# Given data
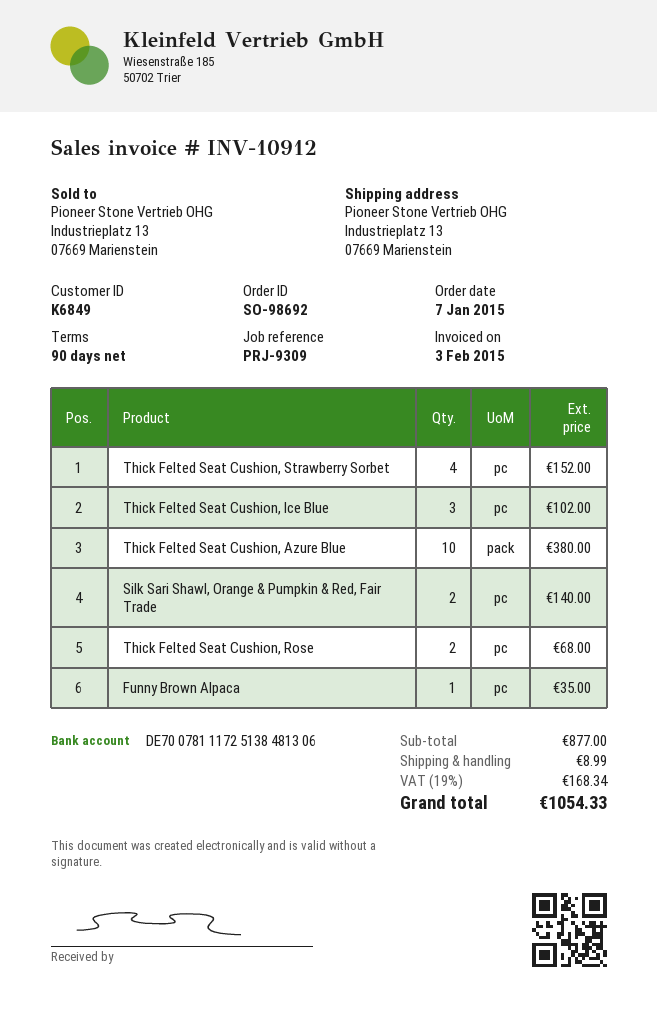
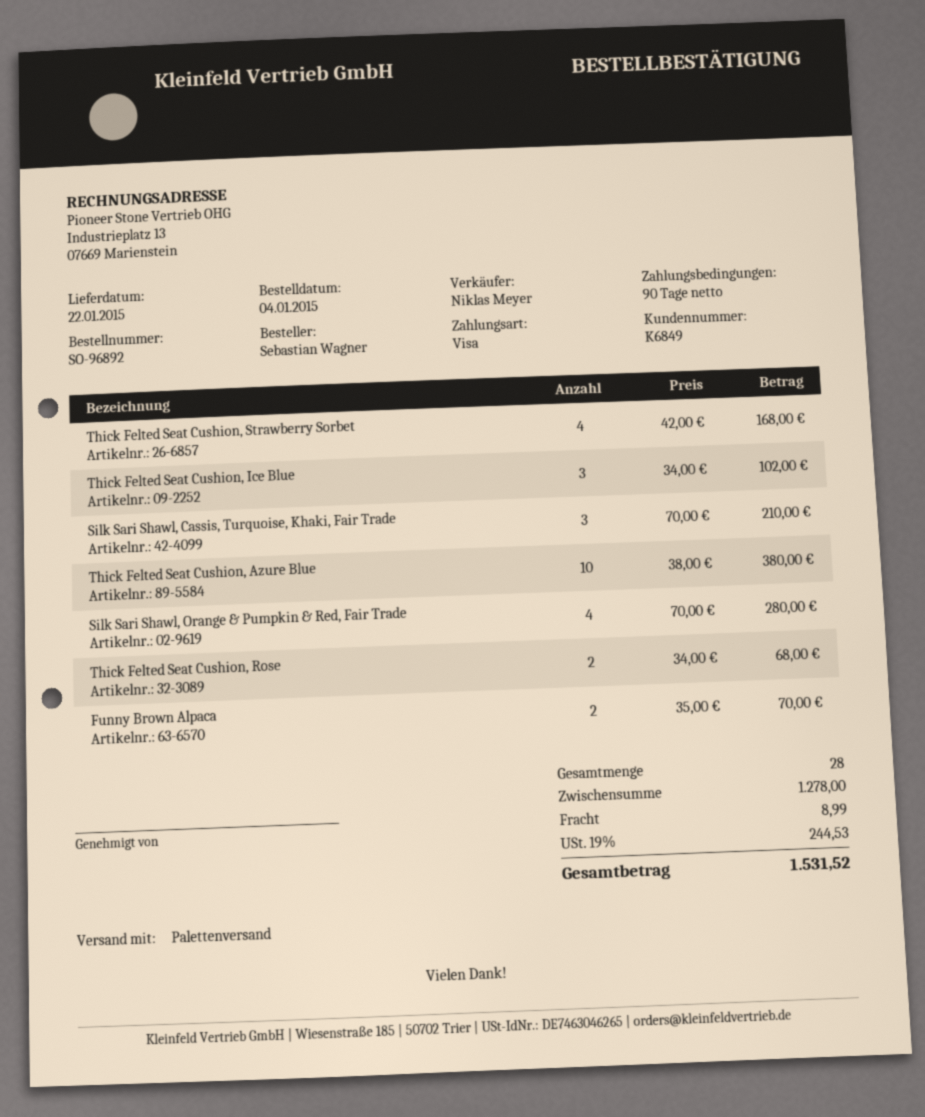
order number: SO-98692 -> SO-96892
order date: 2015-01-07 -> 2015-01-04
Thick Felted Seat Cushion, Strawberry Sorbet: 4 for 152.00 -> 4 for 168.00
Silk Sari Shawl, Orange & Pumpkin & Red, Fair Trade: 2 for 140.00 -> 4 for 280.00
Funny Brown Alpaca: 1 for 35.00 -> 2 for 70.00
Silk Sari Shawl, Cassis, Turquoise, Khaki, Fair Trade: none -> 3 for 210.00
subtotal: 877.00 -> 1278.00
tax: 19% = 168.34 -> 19% = 244.53
total: 1054.33 -> 1531.52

# Work instructions
Output each line of the records exactly. Any picture is skipped.

# Response area
order number: SO-98692 -> SO-96892
order date: 2015-01-07 -> 2015-01-04
Thick Felted Seat Cushion, Strawberry Sorbet: 4 for 152.00 -> 4 for 168.00
Silk Sari Shawl, Orange & Pumpkin & Red, Fair Trade: 2 for 140.00 -> 4 for 280.00
Funny Brown Alpaca: 1 for 35.00 -> 2 for 70.00
Silk Sari Shawl, Cassis, Turquoise, Khaki, Fair Trade: none -> 3 for 210.00
subtotal: 877.00 -> 1278.00
tax: 19% = 168.34 -> 19% = 244.53
total: 1054.33 -> 1531.52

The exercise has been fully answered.